5.  Three quick ones, not necessarily mine

              My first escape: I wasn’t really involved in this, except for being locked down until the inmate was found.  Inmates sometimes torture each other.  The missing prisoner only had two months left on his sentence, but his cellmate and “friends” decided to tell him that his wife was cheating on him.  He decided he had to get out immediately and settle the issue.  When he was missing at one of the routine counts, the prison was locked down.  Everyone, including employees, had to stay in place.  When the inmate was not found after a thorough search of the premises, the prison officials considered what vehicles had left after the previous count.  The only truck that left was a trash truck.  They called the company and had the truck sent back.  The inmate had indeed climbed into the trash truck.  Unfortunately, it was a trash compactor and the inmate was dead.  All because people he trusted lied to him.

              Before I started at my first prison, the chief of security there was walking across the yard one day when an inmate planted a shiv in his belly and pulled up.  He was brought to medical with his intestines spilling out.  I wasn’t there when that happened but I was there when the security chief came back to work again and walked across that yard.  He taught us later that, when called to an emergency in the prison, never enter until security says the scene is safe, and then, know that the scene is never safe.  I admired him greatly for having the courage to walk across that yard. 

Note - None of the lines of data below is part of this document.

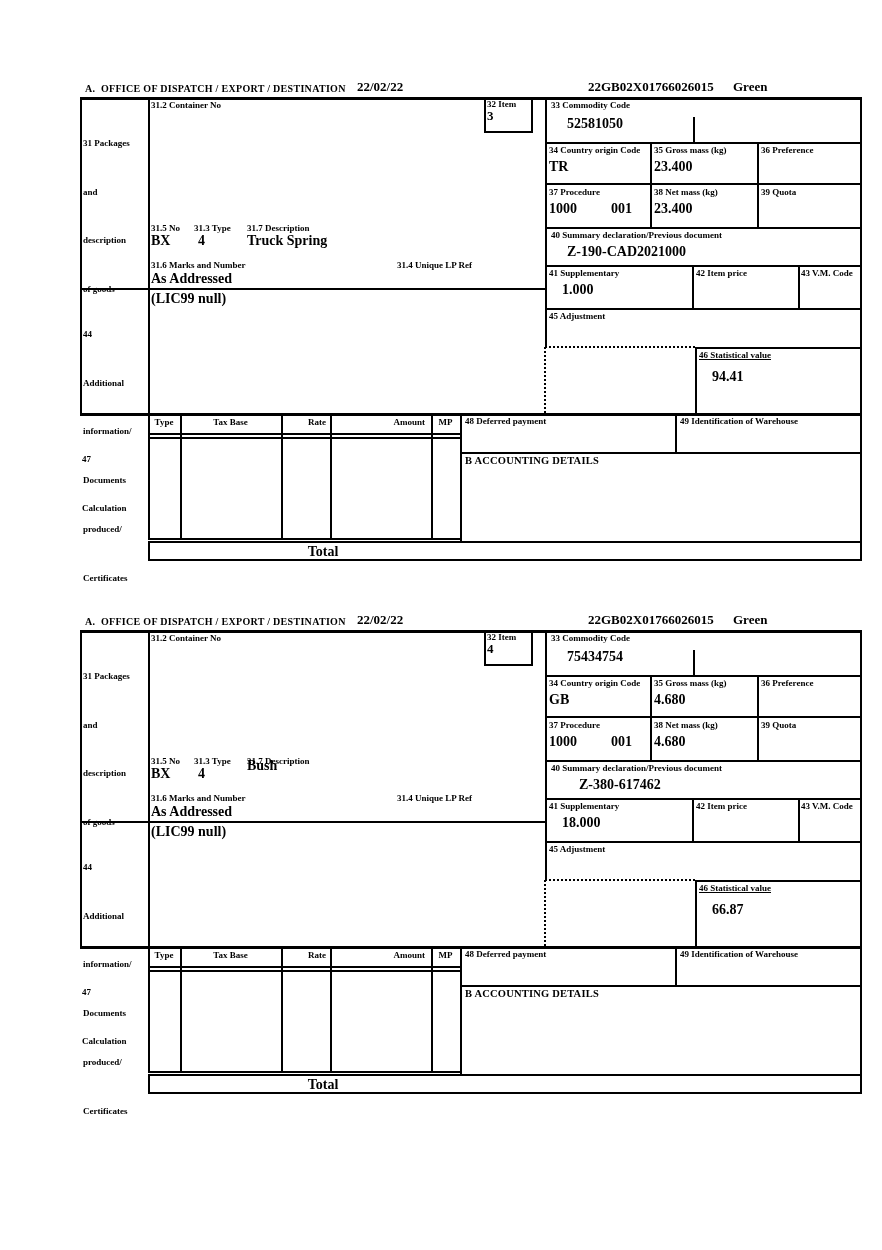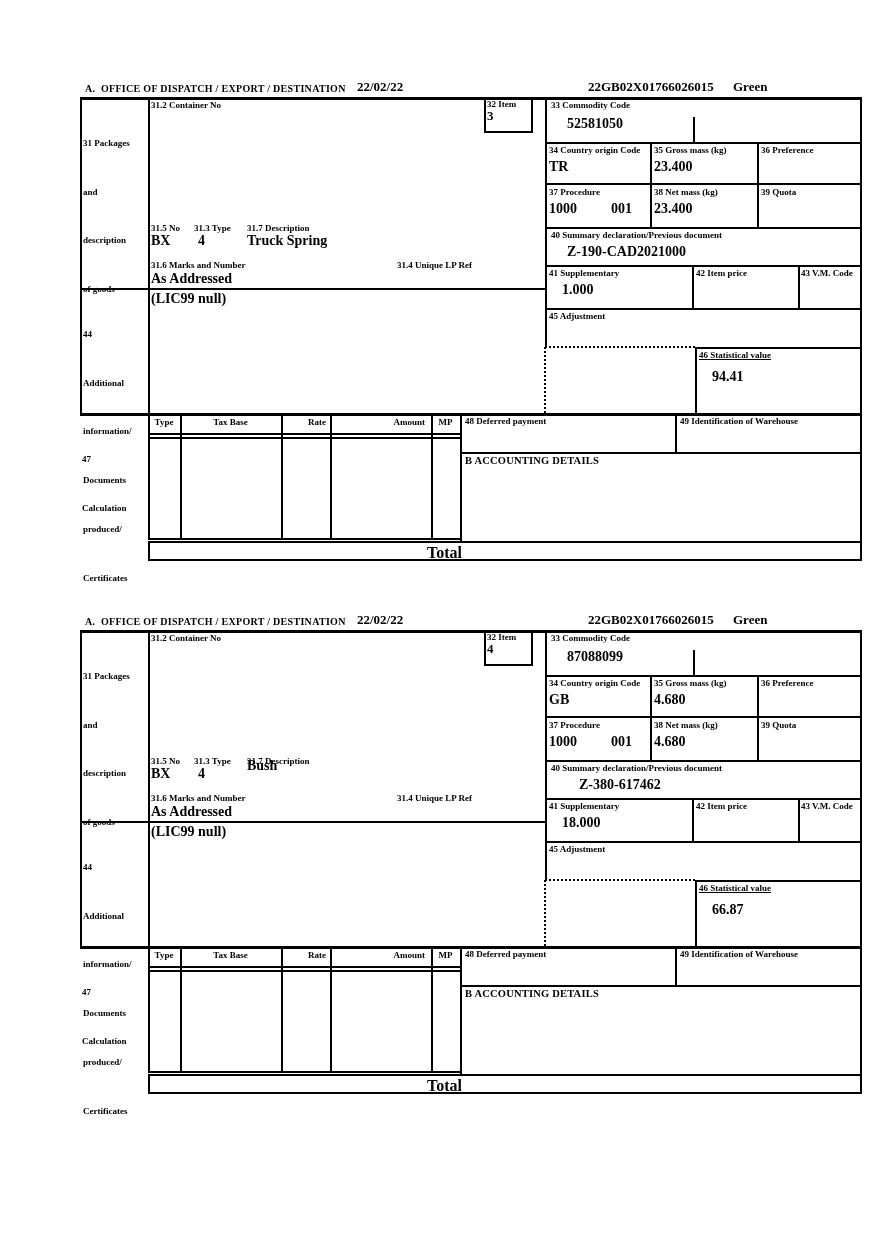--- a/index.html
+++ b/index.html
@@ -15,21 +15,21 @@
   .hdr-office{font-size:10px;letter-spacing:0.3px;}
   .hdr-big{font-size:13px;}
   .ml div{font-size:9px;line-height:12px;}
   .ln{position:absolute;background:#000;}
   .dh{position:absolute;border-top:2px dotted #000;background:none;}
   .dv{position:absolute;border-left:2px dotted #000;background:none;}
   .u{text-decoration:underline;}
   .cc{text-align:center;}
   .rr{text-align:right;}
   .acct{font-size:10.5px;letter-spacing:0.2px;}
-  .total-lbl{font-size:16px;text-align:right;}
+  .total-lbl{font-size:14px;}
 </style>
 </head>
 <body>
 
 <div class="form f0">
   <span class="t hdr-office" style="left:5px;top:1px;">A.  OFFICE OF DISPATCH / EXPORT / DESTINATION</span>
   <span class="t hdr-big" style="left:277px;top:-2px;">22/02/22</span>
   <span class="t hdr-big" style="left:508px;top:-2px;">22GB02X01766026015</span>
   <span class="t hdr-big" style="left:653px;top:-2px;">Green</span>
 
@@ -188,21 +188,21 @@
     <div class="t ml" style="left:3px;top:3px;">
       <div>31 Packages</div>
       <div>and</div>
       <div>description</div>
       <div>of goods</div>
     </div>
     <span class="t lbl" style="left:71px;top:3px;">31.2 Container No</span>
     <span class="t lbl" style="left:407px;top:2px;">32 Item</span>
     <span class="t val13" style="left:407px;top:12px;">4</span>
     <span class="t lbl" style="left:471px;top:3px;">33 Commodity Code</span>
-    <span class="t val" style="left:487px;top:19px;">87088099</span>
+    <span class="t val" style="left:487px;top:19px;">75434754</span>
     <span class="t lbl" style="left:469px;top:48px;">34 Country origin Code</span>
     <span class="t val" style="left:469px;top:62px;">GB</span>
     <span class="t lbl" style="left:574px;top:48px;">35 Gross mass (kg)</span>
     <span class="t val" style="left:574px;top:62px;">4.680</span>
     <span class="t lbl" style="left:681px;top:48px;">36 Preference</span>
     <span class="t lbl" style="left:469px;top:90px;">37 Procedure</span>
     <span class="t val" style="left:469px;top:104px;">1000</span>
     <span class="t val" style="left:531px;top:104px;">001</span>
     <span class="t lbl" style="left:574px;top:90px;">38 Net mass (kg)</span>
     <span class="t val" style="left:574px;top:104px;">4.680</span>

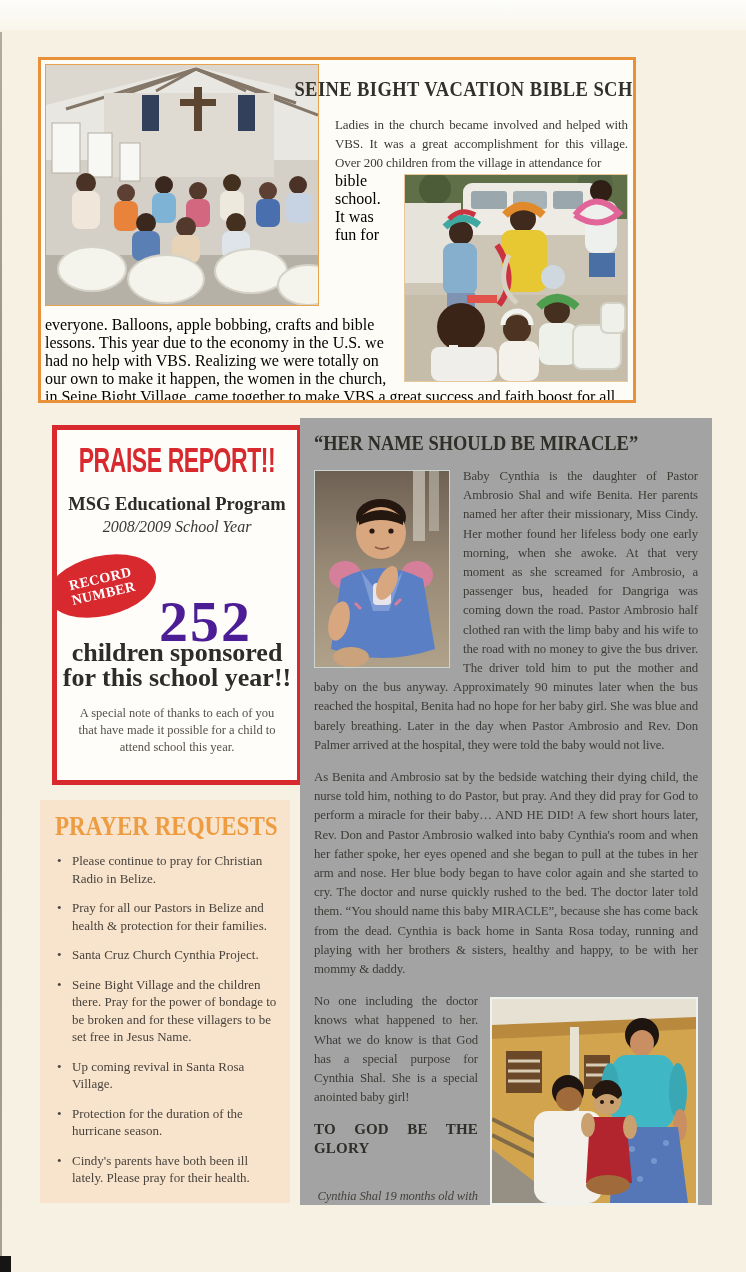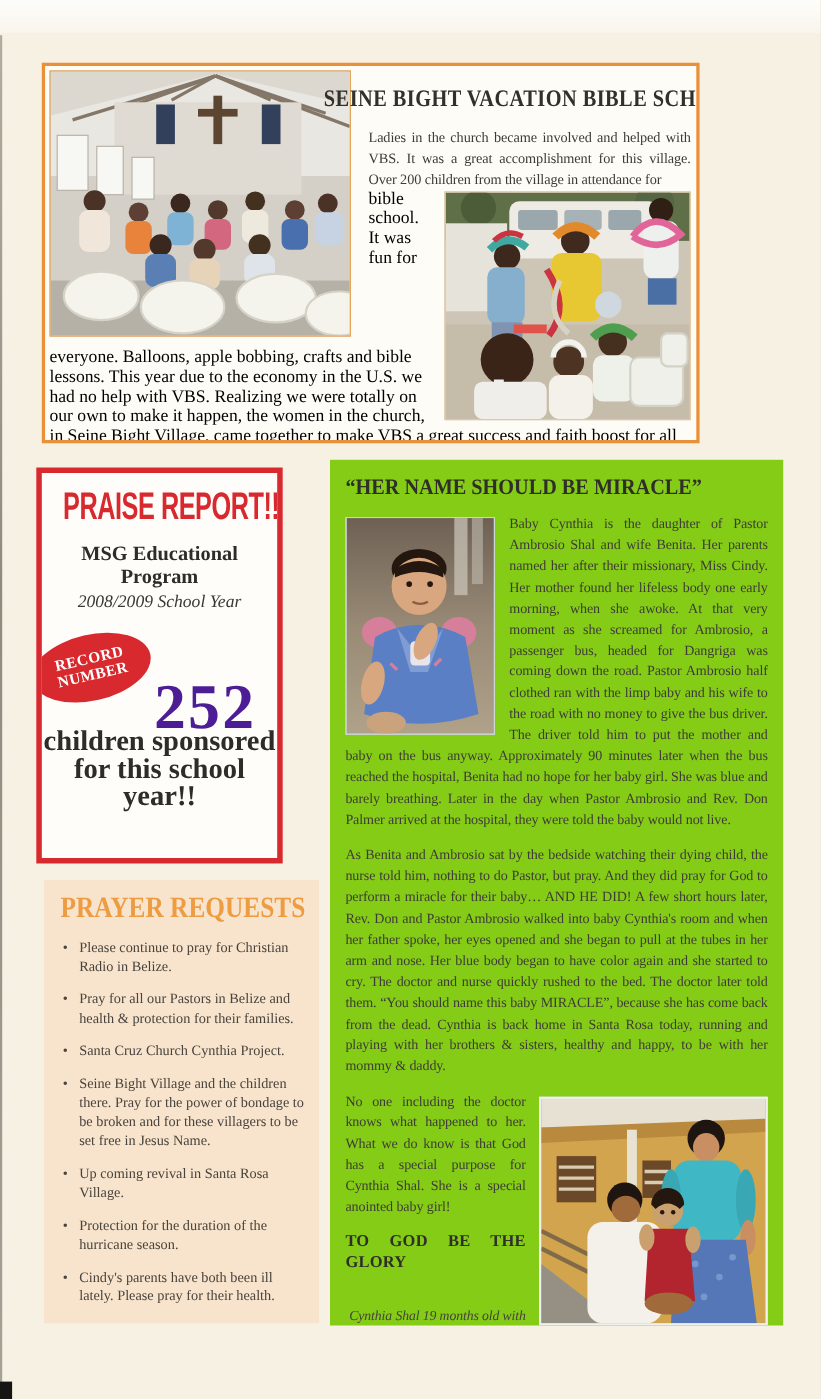--- a/index.html
+++ b/index.html
@@ -44,21 +44,21 @@
     white-space: nowrap; transform: scaleX(.86); transform-origin: left center;
     letter-spacing: .5px;
   }
   .vbs-para {
     font-size: 13px; line-height: 19px; text-align: justify; color: #3d3b36;
     letter-spacing: -.1px;
   }
 
   
   .praise-box {
-    position: absolute; left: 33px; top: 425px; width: 224px; height: 360px;
+    position: absolute; left: 52px; top: 425px; width: 250px; height: 360px;
     background: #fefdfa; border: 5px solid #d8292f; text-align: center;
     overflow: hidden;
   }
   .praise-title {
     margin-top: 15px; font-family: "Liberation Sans", sans-serif;
     font-weight: bold; font-size: 28px; color: #d8292f; white-space: nowrap;
     transform: scale(.82, 1.25); transform-origin: center; letter-spacing: -.5px;
   }
   .praise-line1 { margin-top: 17px; font-weight: bold; font-size: 18.5px; color: #2e2c28; text-align: center; }
   .praise-line2 { margin-top: 3px; font-style: italic; font-size: 16px; color: #3a3833; }
@@ -95,21 +95,21 @@
     position: relative; padding-left: 17px; margin-bottom: 12px;
     font-size: 13px; line-height: 17.5px; color: #48433c;
   }
   .prayer-list li::before {
     content: "•"; position: absolute; left: 2px; top: 0; color: #48433c;
   }
 
   
   .miracle-box {
     position: absolute; left: 300px; top: 418px; width: 412px; height: 787px;
-    background: #84cc16; padding: 12px 14px 0 14px; overflow: hidden;
+    background: #a3a3a3; padding: 12px 14px 0 14px; overflow: hidden;
   }
   .miracle-title {
     font-weight: bold; font-size: 20px; color: #2f2e29; white-space: nowrap;
     transform: scaleX(.92); transform-origin: left center; margin: 2px 0 12px 0;
   }
   .miracle-para {
     font-size: 12.8px; line-height: 19.2px; text-align: justify; color: #3e3c37;
     letter-spacing: -.1px;
   }
   .fig-baby {
@@ -250,20 +250,21 @@
     <div class="praise-line2">2008/2009 School Year</div>
     <div class="praise-record-row">
       <div class="record-badge">
         <span>RECORD</span>
         <span>NUMBER</span>
       </div>
       <div class="record-number">252</div>
     </div>
     <div class="praise-sub">children sponsored</div>
     <div class="praise-sub">for this school year!!</div>
+    <div class="praise-note">A special note of thanks to each of you that have made it possible for a child to attend school this year.</div>
   </div>
 
   <div class="prayer-box">
     <div class="prayer-title">PRAYER REQUESTS</div>
     <ul class="prayer-list">
       <li>Please continue to pray for Christian Radio in Belize.</li>
       <li>Pray for all our Pastors in Belize and health &amp; protection for their families.</li>
       <li>Santa Cruz Church Cynthia Project.</li>
       <li>Seine Bight Village and the children there.  Pray for the power of bondage to be broken and for these villagers to be set free in Jesus Name.</li>
       <li>Up coming revival in Santa Rosa Village.</li>

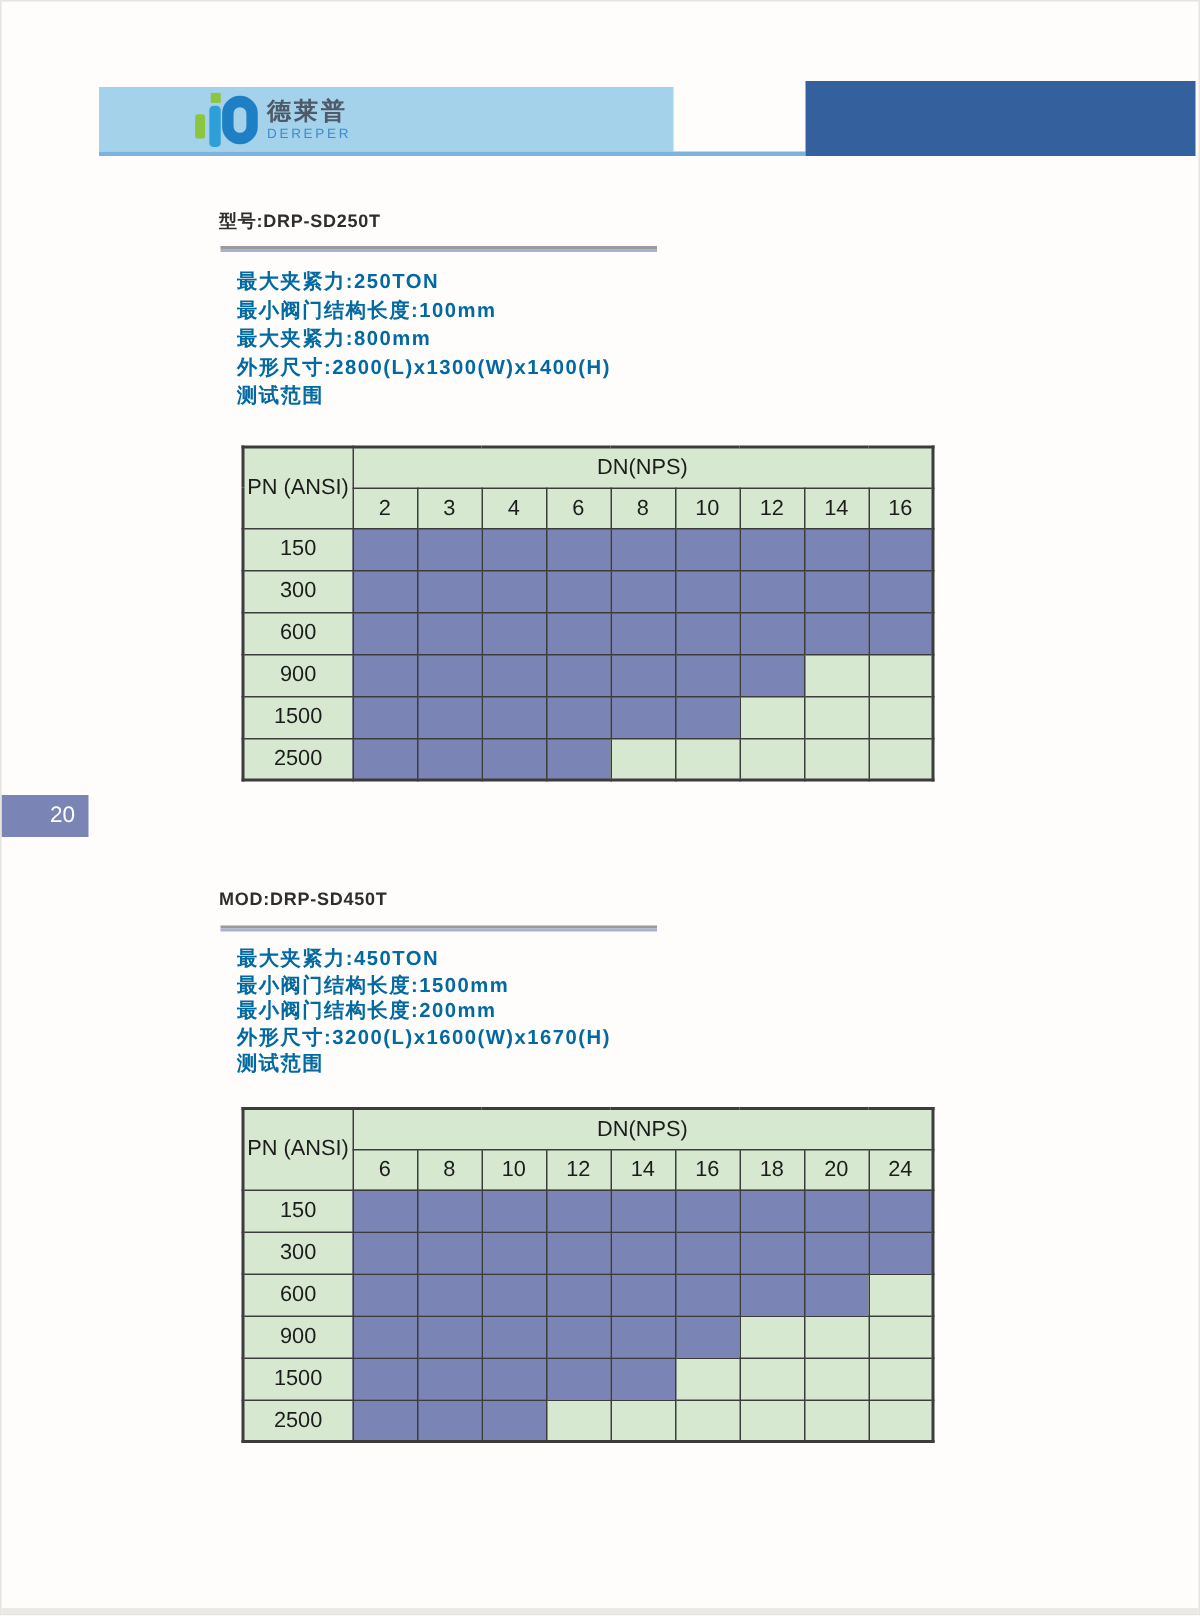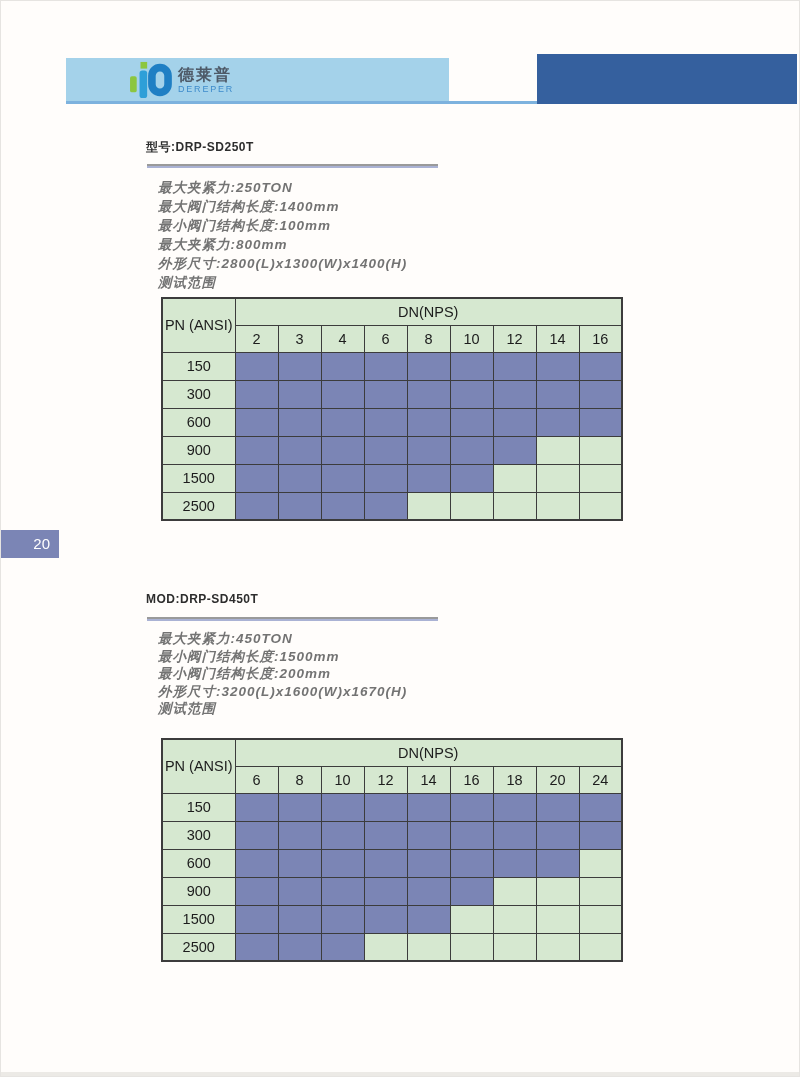--- a/index.html
+++ b/index.html
@@ -19,21 +19,21 @@
   .logo { position:absolute; left:62px; top:3px; display:flex; align-items:center; }
   .logo-text { margin-left:6px; }
   .logo-cn { font-size:16px; font-weight:bold; color:#4e5a68; letter-spacing:2px; line-height:18px; }
   .logo-en { font-size:9px; color:#3e8bcb; letter-spacing:1.8px; line-height:11px;text-align:right; }
 
   
   .section-title { position:absolute; left:145px; font-size:12px; font-weight:bold; color:#2d2d2d; letter-spacing:0.5px; }
   .title-rule { position:absolute; left:146px; width:291px; height:1px;
     border-top:2px solid #9a9a9a; border-bottom:2px solid #aab2d4; }
   .spec-list { position:absolute; left:157px; }
-  .spec-line { font-size:13.5px; font-weight:bold; color:#737373; letter-spacing:1px;font-style:italic; }
+  .spec-line { font-size:13.5px; font-weight:bold; color:#0369a1; letter-spacing:1px; }
   .s1 .spec-line { line-height:19px; }
   .s2 .spec-line { line-height:17.5px; }
 
   .s1-title { top:138px; } .s1-rule { top:163px; } .s1-specs { top:177px; } .s1-table { top:296px; }
   .s2-title { top:591px; } .s2-rule { top:616px; } .s2-specs { top:629px; } .s2-table { top:737px; }
 
   .table-wrap { position:absolute; left:160px; }
   table.range-table { border-collapse:collapse; table-layout:fixed; border:2px solid #3c3c3c; }
   .range-table col.col-pn { width:73px; }
   .range-table col.col-dn { width:43px; }
@@ -74,21 +74,20 @@
     </div>
   </div>
   <div class="band-underline"></div>
   <div class="band-dark"></div>
 
   <section class="s1">
     <h2 class="section-title s1-title">型号:DRP-SD250T</h2>
     <div class="title-rule s1-rule"></div>
     <div class="spec-list s1-specs">
         <div class="spec-line">最大夹紧力:250TON</div>
-        <div class="spec-line">最大阀门结构长度:1400mm</div>
         <div class="spec-line">最小阀门结构长度:100mm</div>
         <div class="spec-line">最大夹紧力:800mm</div>
         <div class="spec-line">外形尺寸:2800(L)x1300(W)x1400(H)</div>
         <div class="spec-line">测试范围</div>
       </div>
     <div class="table-wrap s1-table">
         <table class="range-table">
           <colgroup>
             <col class="col-pn">
             <col class="col-dn">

              One more story, not mine (breaking my own rules again, but too good not to tell): Marilyn, one of the nurses, stopped for gas near the prison and saw an inmate that she had treated in prison the previous week standing at a pump.   “Earle (a different Earle from the above story), did you escape?”

              “No, Miss Marilyn, I maxed out (finished his sentence)!" 

              “How long were you up, Earle?”

              “30 years, Miss Marilyn, and I am so glad to see you!  How do you pump gas?”

              Lots of things change when you’re incarcerated for 30 years.

The stories above were all from my first year at DCC.  The contract changed after that, and I was given the chance to switch to my local prison: 14 miles each way instead of 44.  So I switched to SCI and from Staff MD to Medical Director.  But that will be the second installment of stories.